*** Opening SUPPLIED RECORDS ***

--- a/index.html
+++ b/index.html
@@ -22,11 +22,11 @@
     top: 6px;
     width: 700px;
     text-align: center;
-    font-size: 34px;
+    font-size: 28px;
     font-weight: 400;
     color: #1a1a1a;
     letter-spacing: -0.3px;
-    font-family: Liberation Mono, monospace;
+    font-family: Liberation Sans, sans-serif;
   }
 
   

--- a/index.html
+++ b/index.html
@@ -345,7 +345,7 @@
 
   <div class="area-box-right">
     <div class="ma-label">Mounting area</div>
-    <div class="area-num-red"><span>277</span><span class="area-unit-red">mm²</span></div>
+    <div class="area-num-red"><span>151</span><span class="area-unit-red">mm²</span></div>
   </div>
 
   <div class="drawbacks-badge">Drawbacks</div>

*** Closing SUPPLIED RECORDS ***

▶ [TASK TO COMPLETE] Transcribe each entry. Leave nothing out.

▶ [REPLY TO THE EXERCISE]
--- a/index.html
+++ b/index.html
@@ -22,11 +22,11 @@
     top: 6px;
     width: 700px;
     text-align: center;
-    font-size: 34px;
+    font-size: 28px;
     font-weight: 400;
     color: #1a1a1a;
     letter-spacing: -0.3px;
-    font-family: Liberation Mono, monospace;
+    font-family: Liberation Sans, sans-serif;
   }
 
   

--- a/index.html
+++ b/index.html
@@ -345,7 +345,7 @@
 
   <div class="area-box-right">
     <div class="ma-label">Mounting area</div>
-    <div class="area-num-red"><span>277</span><span class="area-unit-red">mm²</span></div>
+    <div class="area-num-red"><span>151</span><span class="area-unit-red">mm²</span></div>
   </div>
 
   <div class="drawbacks-badge">Drawbacks</div>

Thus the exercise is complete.